The only reason he’s surprised when the phone call wakes him up is because of the ID on his screen.

“Reid?” he speaks into his phone as soon as he snaps it open.

There’s silence on the other side.

“Do you need anything for the case?” he ventures again.

Reid sighs at the other end. “I met my father today,” is what he says in reply.

Hotch stills and doesn’t dare move, even as he logically knows that Reid can’t hear his actions.

“I realized,” Reid continues, “that what bothered me the most about him leaving us was that he didn’t leave behind any answers.”

Hotch feels his breath hitch, certain that Reid has heard it too. “I’m sorry,” he says quietly.

Reid lets out a sound on the other end like it may have been a laugh. It makes everything around him feel hollow. “When he left,” Reid continues, “I was angry. I’ve been so angry and furious and confused all this while because I didn’t _know_ why he left, I didn’t know what I did to make him leave, because I never got the chance to know if it was my fault.”

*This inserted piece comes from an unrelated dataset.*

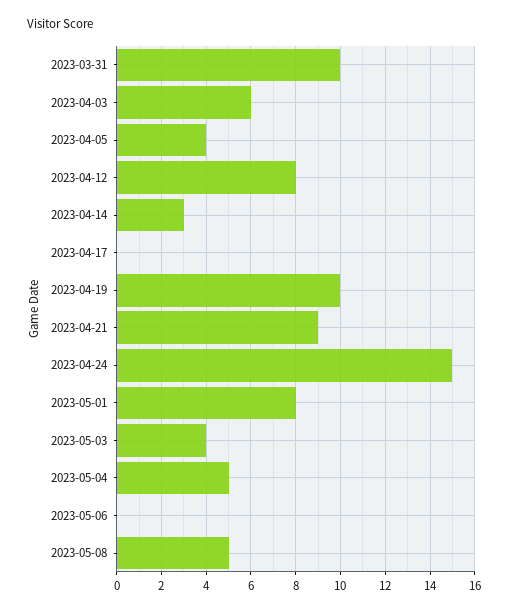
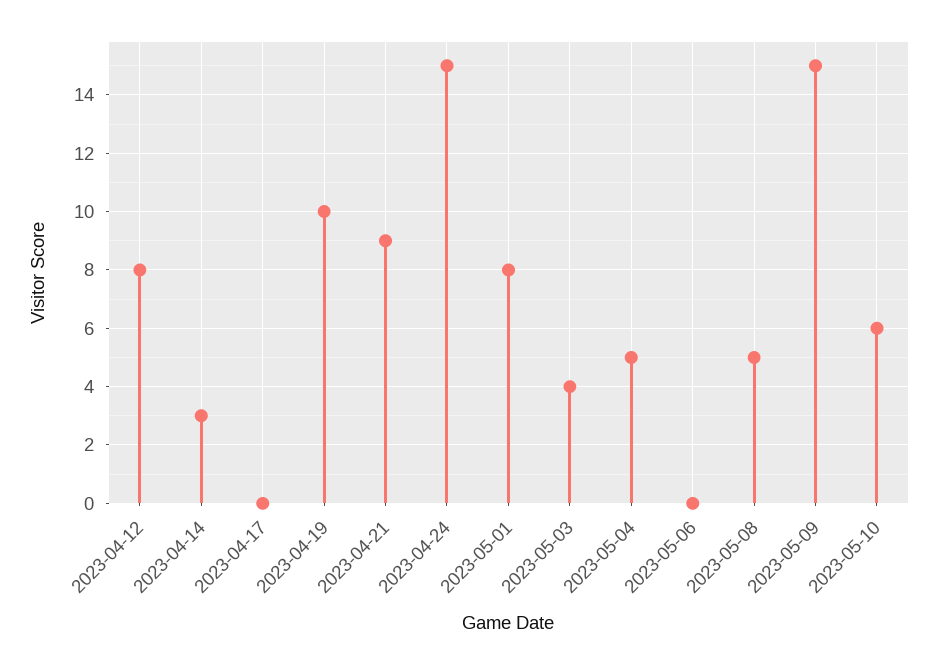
2023-03-31: 10 -> none
2023-04-03: 6 -> none
2023-04-05: 4 -> none
2023-05-09: none -> 15
2023-05-10: none -> 6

Hotch opens his mouth to try and reassure him but Reid is faster. “Turned out,” he says with the same hollow laugh, “it was never about me. Turned out, he was just too _scared_ the whole time to give me anything in return.”

“I’m sorry,” Hotch repeats, finds himself unable to say anything more eloquent.

Reid takes a deep breath. “He keeps tabs on me, you know. He keeps up with everything I do.”

A corner of Hotch’s lips quirk up a little. “I know.”

Reid sighs on the other end. “I don’t want to keep tabs on you, Hotch.”

Hotch feels, all of a sudden, like he’s drifting. This conversation, the reason of which Reid still hasn’t arrived to, isn’t in neutral territory anymore, and he feels increasingly like he’s merely looking down upon a figment of himself sitting up in bed and closing his eyes against the words from the other end of the phone.

He grits his teeth and wills himself to forget what it had felt like, wills himself to not _remember_ the combination of pain and regret and urge to self-destruct, wills Spencer to _stop talking,_ damn it.

“You’re not my father, Reid,” is all he’s capable of really saying.

There’s a tense silence before Reid speaks again. When he does, his voice is melancholy, bordering on apologetic and filled with a form of fatigue that causes _something_ to happen in Hotch’s test.

“You deserve all the answers,” Reid says. “Will you let me answer you?”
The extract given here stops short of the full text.